Il y a quelques jours, des brouilles diplomatiques étaient intervenues entre le Cameroun et le Canada à propos des négociations entre Yaoundé et les séparatistes ambazoniens sous l’égide du Canada. Jeune Afrique revient dans un article avec de nouveaux détails concernant cette affaire et fait des révélations.
« Le président cède ainsi aux pressions américaines et françaises. Et accepte, dans le même temps, de mandater le Canada. Le but de la feuille de route élaborée ce même mois est alors de parvenir à un cessez-le-feu en décembre 2022, afin de permettre au chef de l’État d’annoncer la bonne nouvelle lors de son discours de vœux du 31.Cette mission intervient après l’échec de deux tentatives de négociations. La première s’est déroulée dans le cadre d’une discussion à laquelle ont participé Sisiku Ayuk Tabe, leader d’une branche séparatiste, et Maxime Léopold Eko Eko, alors patron de la Direction générale de la recherche extérieure (DGRE). À l’issue de ces pourparlers, le président de la « République d’Ambazonie » a publié un communiqué, que le gouvernement a immédiatement rejeté.La deuxième tentative a été dirigée par les Suisses, sous l’égide de Ferdinand Ngoh Ngoh, le secrétaire général de la présidence camerounaise, qui a reçu instruction (orale) de négocier. Cette médiation a permis de franchir une première étape : faire en sorte que les différents groupes sécessionnistes soient représentés par un négociateur unique. », précise Jeune Afrique.

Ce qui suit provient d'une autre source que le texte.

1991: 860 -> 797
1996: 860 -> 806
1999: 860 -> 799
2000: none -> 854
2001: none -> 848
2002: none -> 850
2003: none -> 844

L’initiative de Paul Biya, en septembre 2022, enchante donc Joseph Dion Ngute, qui n’a jamais apprécié l’idée d’une facilitation suisse menée par son rival Ferdinand Ngoh Ngoh. Il reproche en effet à ce dernier d’avoir torpillé le Grand dialogue national, organisé en 2019. En outre, le Premier ministre apprécie Richard Bale, lequel n’est, en revanche, pas le bienvenu au palais d’Etoudi, où il n’a jamais été reçu pendant toute la durée de sa mission de Haut-Commissaire du Canada au Cameroun (de novembre 2019 à novembre 2022).Les Canadiens acceptent donc le rôle qui leur est confié, en dépit du fait que leur pays n’a pas une grande expérience dans ce domaine. Ils y voient surtout l’occasion de redorer leur blason, terni par la stratégie de repli qui les avait conduits à fermer de nombreuses ambassades sur le continent. Ils sollicitent l’expertise de l’ONG Centre pour le Dialogue humanitaire (HD), qu’ils financent depuis 2019 à hauteur de 50% de son budget. HD, qui travaillait jusque-là avec les Suisses, change donc de partenaire.

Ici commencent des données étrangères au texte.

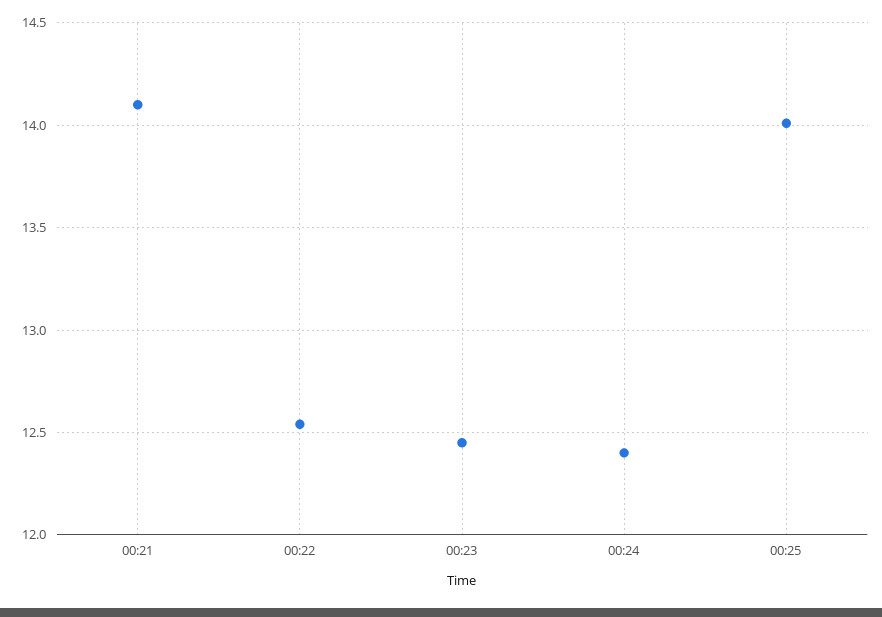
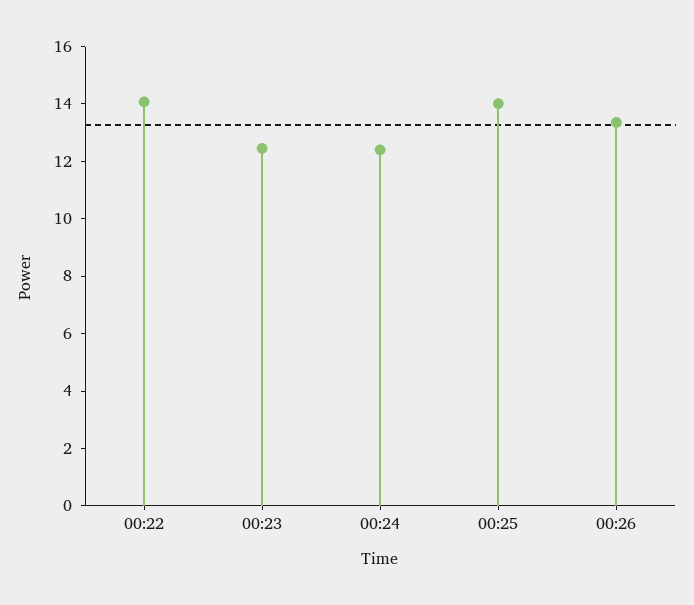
00:21: 14.1 -> none
00:22: 12.55 -> 14
00:26: none -> 13.5

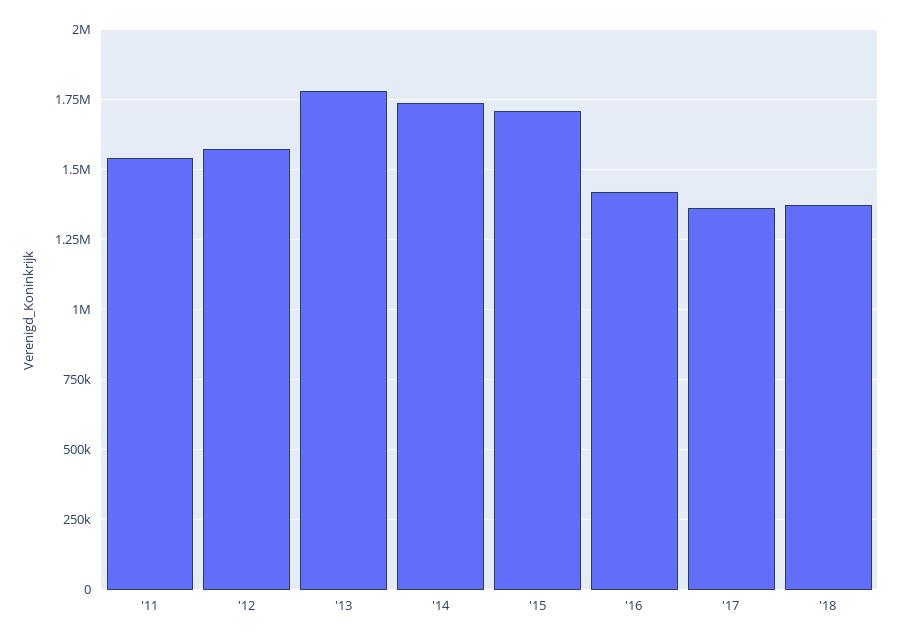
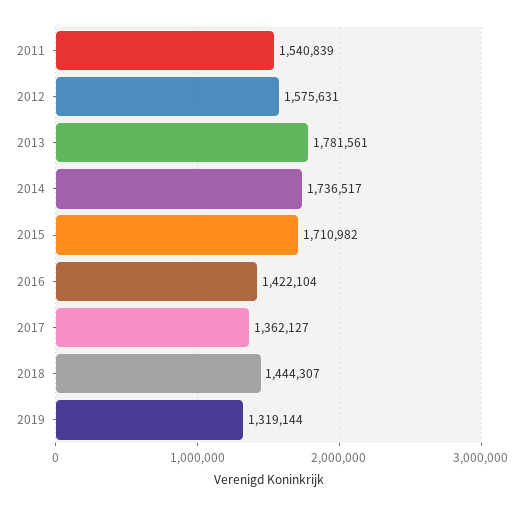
'18: 1375000 -> 1444307
2019: none -> 1319144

« Deuxième semaine de décembre 2022. Les négociations s’ouvrent à Toronto. Les factions les plus radicales de la sécession anglophone sont partie prenantes, comme l’Ambazonia Governing Council, en la personne de Lucas Ayaba Cho. L’État camerounais a envoyé des émissaires, mais aucun membre du gouvernement. Il veut pouvoir nier toute participation à ce dialogue en cas de fuite dans la presse. Les parties signent deux documents. Le premier entérine leur entrée en négociation et évoque un cessez-le-feu. Le second, un protocole de communication signé à la demande des envoyés de Yaoundé, prévoit que le Canada annoncera l’existence d’un processus de paix, que les sécessionnistes le confirmeront, et que le président Biya dévoilera, dans son discours de fin d’année, son heureux dénouement.Les négociations sont ardues. Quand les négociateurs s’accordent sur certains points, le pouvoir camerounais se braque et reproche à ses émissaires d’avoir fait trop de concessions. Par exemple, Etoudi récuse l’usage du terme « Ambazonie » et repousse l’idée de libérer toutes les personnes emprisonnées dans le cadre de cette crise. On n’est pas loin de l’impasse.Les négociations reprennent cependant, par navette. Sauf que la date butoir du 23 décembre est dépassée et que, le 31, Paul Biya ne fait pas mention du dialogue. Le Canada et les Anglophones sont consternés, mais ils ne renoncent pas et tout le monde s’entend sur un nouveau protocole de communication. Il est désormais convenu que le Canada fera son annonce le 20 janvier 2023, suivi de la partie anglophone et, enfin, du gouvernement camerounais », poursuit Jeune Afrique.